Me llamo Epaminondas Rodríguez y soy el lector habitual de una amigable tertulia… Bueno, eso ya lo sabéis. Lo que no sabéis es que no lo estoy diciendo yo, sino que estoy leyendo lo que ha escrito el autor de este relato… ¡Coño! Esto también lo ha escrito el autor. Así que no lo digo yo… solo lo estoy leyendo, ¿vale? Me llamo Epaminondas, me llamo Epaminondas, uno, dos, uno, dos. Bueno, ya está bien, que yo no soy un robot, ¿eh? Que yo sé decir las cosas por mí mismo, y entonces digo lo que pienso… pero ¡me cago en la puta!, esto también lo ha escrito ese cabrón de… “el autor”. Vaya, entonces, todo lo que estoy diciendo, a pesar de que digo que lo digo yo, lo dice él, el muy cabronazo.
Pero – me dice el autor -, ¿cómo sabes que, así como tú lees lo que yo he escrito, yo no he escrito esto al dictado de alguien? ¿Cómo sabes que ambos no actuamos siguiendo los dictados de “algo” que está por encima de nosotros? ¿Cómo sabes que yo soy libre y tú no? Y me recuerda una cita del viejo zorro Bertrand Russell: “No tenemos ningún motivo para pensar que seamos otra cosa que un enorme conjunto de billones de átomos que se comportan siguiendo las ineludibles leyes de la Física”. Y si es así, cada uno de nosotros solo puede hacer, decir y sentir lo que determina el resultado de todas las interacciones físicas de esos billones de átomos que forman lo que llamamos “Yo”, quizá erróneamente. O sea, que a lo mejor no hay nadie, ni tú, ni yo, ni ellos, si no que somos marionetas sin alma cuyos hilos mueven las Leyes de la Física, las puñeteras Leyes ineludibles de la Física, que determinan los movimientos atómicos cuya suma es el resultado infalible de una inmensa ecuación de un solo y único resultado: nuestra actitud de cada momento. Es como si nuestra vida fuese una película que vemos en el cine, intrigados por un final que en realidad ya está filmado y espera al término de la cinta para aparecer en la pantalla y mostrarnos el desenlace que se le haya ocurrido a los guionistas… Y nuestros guionistas son las leyes de la Física. Así que no existe el libre albedrío. Todo está ya “filmado”, todo está escrito desde el Big Bang, predeterminado desde el principio de los tiempos…

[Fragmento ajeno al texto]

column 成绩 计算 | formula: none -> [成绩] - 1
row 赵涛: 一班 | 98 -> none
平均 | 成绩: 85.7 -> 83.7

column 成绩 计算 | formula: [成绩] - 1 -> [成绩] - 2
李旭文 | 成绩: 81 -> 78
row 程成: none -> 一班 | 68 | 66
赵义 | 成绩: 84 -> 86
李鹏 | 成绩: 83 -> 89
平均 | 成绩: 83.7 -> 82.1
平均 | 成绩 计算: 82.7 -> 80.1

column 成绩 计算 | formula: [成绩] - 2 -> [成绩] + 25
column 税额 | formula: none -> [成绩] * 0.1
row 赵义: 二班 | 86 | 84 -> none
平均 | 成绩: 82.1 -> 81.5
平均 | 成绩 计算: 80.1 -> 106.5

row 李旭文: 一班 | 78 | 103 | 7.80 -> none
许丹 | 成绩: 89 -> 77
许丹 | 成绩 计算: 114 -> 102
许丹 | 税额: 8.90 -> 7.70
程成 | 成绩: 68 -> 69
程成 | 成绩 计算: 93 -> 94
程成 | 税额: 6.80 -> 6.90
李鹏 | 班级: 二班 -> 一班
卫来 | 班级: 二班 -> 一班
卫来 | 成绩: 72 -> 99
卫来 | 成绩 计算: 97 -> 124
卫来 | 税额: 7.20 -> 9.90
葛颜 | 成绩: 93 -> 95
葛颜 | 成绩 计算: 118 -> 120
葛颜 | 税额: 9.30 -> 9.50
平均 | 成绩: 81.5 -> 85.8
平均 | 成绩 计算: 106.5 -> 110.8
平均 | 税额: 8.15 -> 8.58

Bueno, que conste que estoy leyendo lo que ha escrito “el autor” de esta jodida paja mental, así que lo que digo no es de mi responsabilidad. Ni siquiera esto que estoy diciendo ahora. O sea, que incluso al hacer esta objeción, estoy leyendo lo que ha escrito el otro, el maldito otro, que a su vez es muy posible que tampoco sea responsable de lo que ha escrito, porque no puede escribir otra cosa que lo que dictan a sus átomos las cuatro fuerzas de la jodida Física. ¡Maldita Física, hija de la gran puta!

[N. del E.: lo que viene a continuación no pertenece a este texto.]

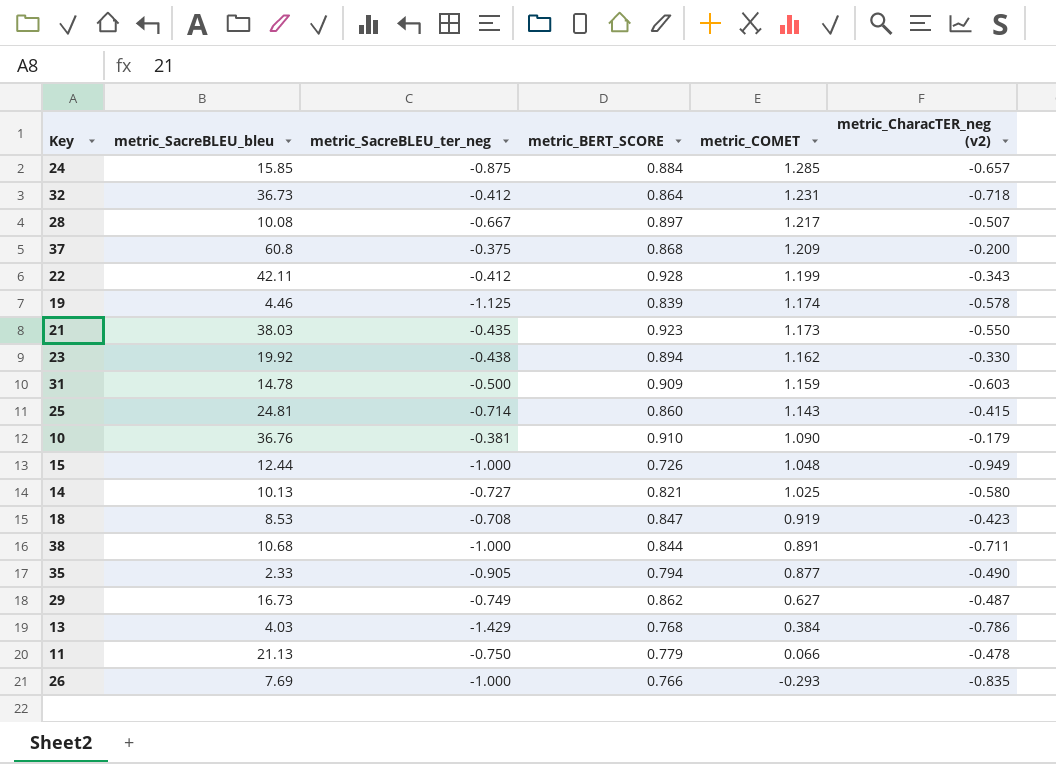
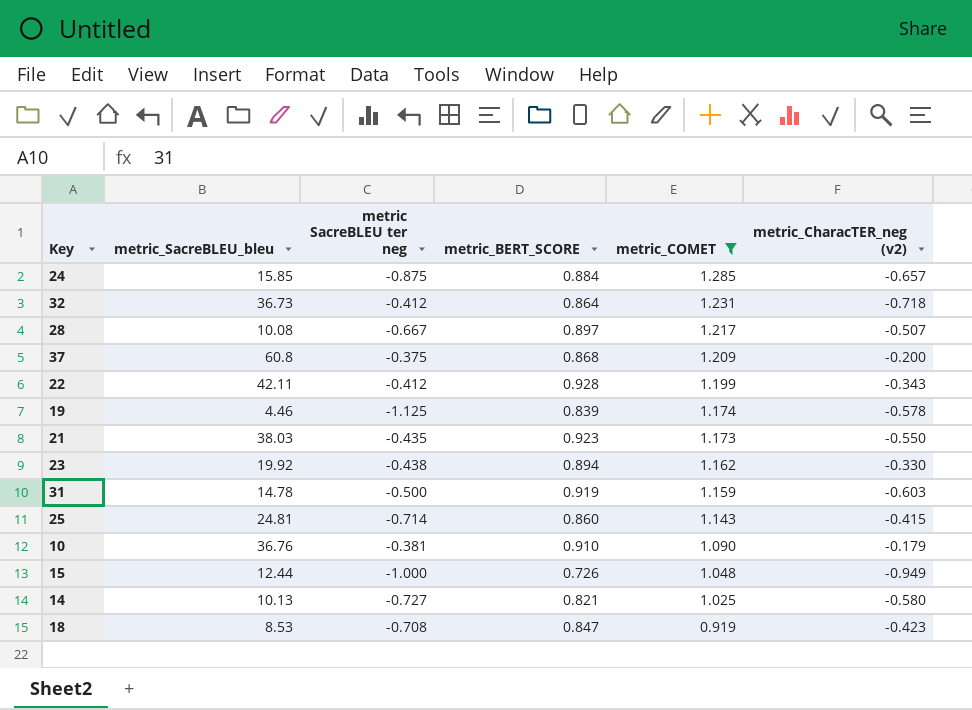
filter: none -> metric_COMET >= 0.919
column name: metric_SacreBLEU_ter_neg -> metric SacreBLEU ter neg
31 | metric_BERT_SCORE: 0.909 -> 0.919

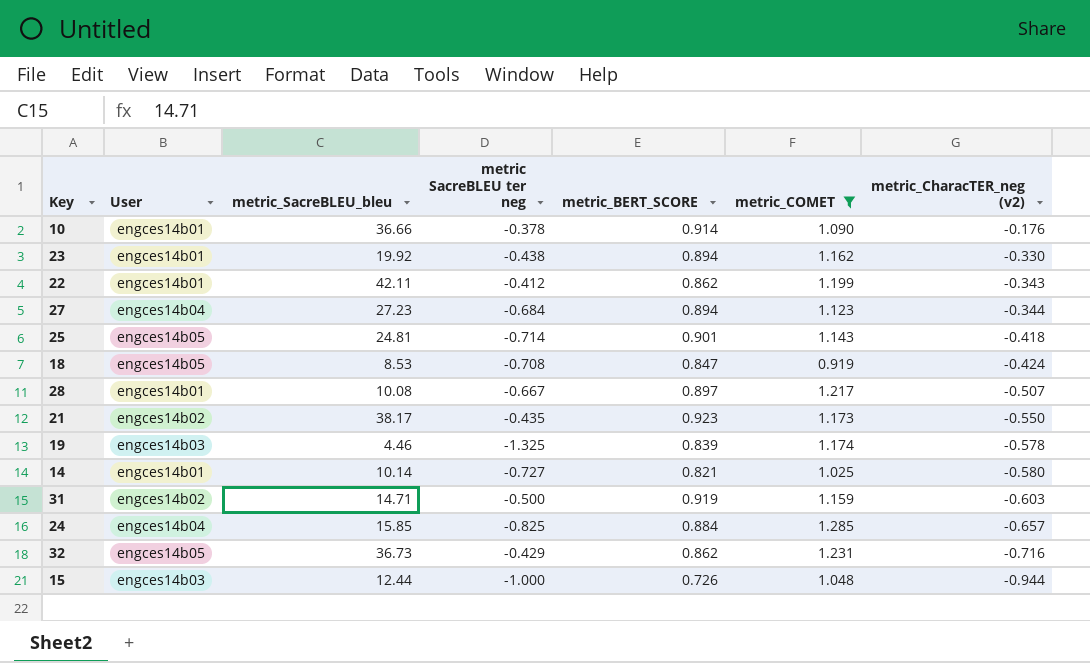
row order: metric_COMET descending -> metric_CharacTER_neg (v2) descending
column User | position: none -> 2
row 37: 60.8 | -0.375 | 0.868 | 1.209 | -0.200 -> none
10 | metric_SacreBLEU_bleu: 36.76 -> 36.66
10 | metric SacreBLEU ter neg: -0.381 -> -0.378
10 | metric_BERT_SCORE: 0.910 -> 0.914
10 | metric_CharacTER_neg (v2): -0.179 -> -0.176
22 | metric_BERT_SCORE: 0.928 -> 0.862
row 27: none -> engces14b04 | 27.23 | -0.684 | 0.894 | 1.123 | -0.344
25 | metric_BERT_SCORE: 0.860 -> 0.901
25 | metric_CharacTER_neg (v2): -0.415 -> -0.418
18 | metric_CharacTER_neg (v2): -0.423 -> -0.424
21 | metric_SacreBLEU_bleu: 38.03 -> 38.17
19 | metric SacreBLEU ter neg: -1.125 -> -1.325
14 | metric_SacreBLEU_bleu: 10.13 -> 10.14
31 | metric_SacreBLEU_bleu: 14.78 -> 14.71
24 | metric SacreBLEU ter neg: -0.875 -> -0.825
32 | metric SacreBLEU ter neg: -0.412 -> -0.429
32 | metric_BERT_SCORE: 0.864 -> 0.862
32 | metric_CharacTER_neg (v2): -0.718 -> -0.716
15 | metric_CharacTER_neg (v2): -0.949 -> -0.944

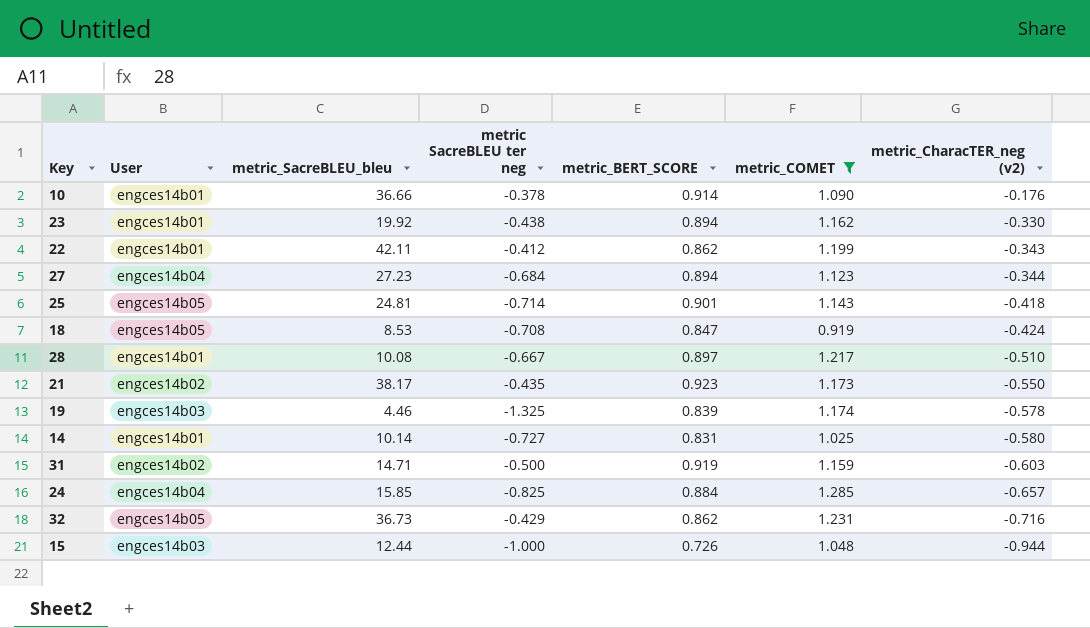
28 | metric_CharacTER_neg (v2): -0.507 -> -0.510
14 | metric_BERT_SCORE: 0.821 -> 0.831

Conque “Por qué existe algo pudiendo no existir nada” ¿eh? Pues vaya faena que nos ha hecho el nuevo contertulio proponiéndonos este tema, picando así a un cabrón racionalista dispuesto a escribir lo que, según él, le dictan sus cochinas Leyes. Puestos así, también podríamos preguntarnos qué coño somos en realidad y por qué el universo se nos manifiesta. Podríamos preguntar qué es el tiempo y por qué transcurre; qué pasó antes del Big Bang y que pasará después de la muerte; y podríamos consolarnos pensando que, del mismo modo que los colores no existen fuera de nuestra mente, ya que son la manera que tiene el cerebro de interpretar las longitudes de onda de la luz, tampoco existe el tiempo, sino que es la forma que tiene nuestro cerebro tridimensional de interpretar la cuarta dimensión del espacio-tiempo… Y también podríamos preguntar, ya puestos, de qué sirve hacerse preguntas que no tienen respuesta.
En fin, que al autor de lo que estoy leyendo le ha debido sentar mal el vino turbio. Porque, joder, qué diarrea mental le ha dado…            
“Por qué existe algo pudiendo no existir nada…” ¡No te jode!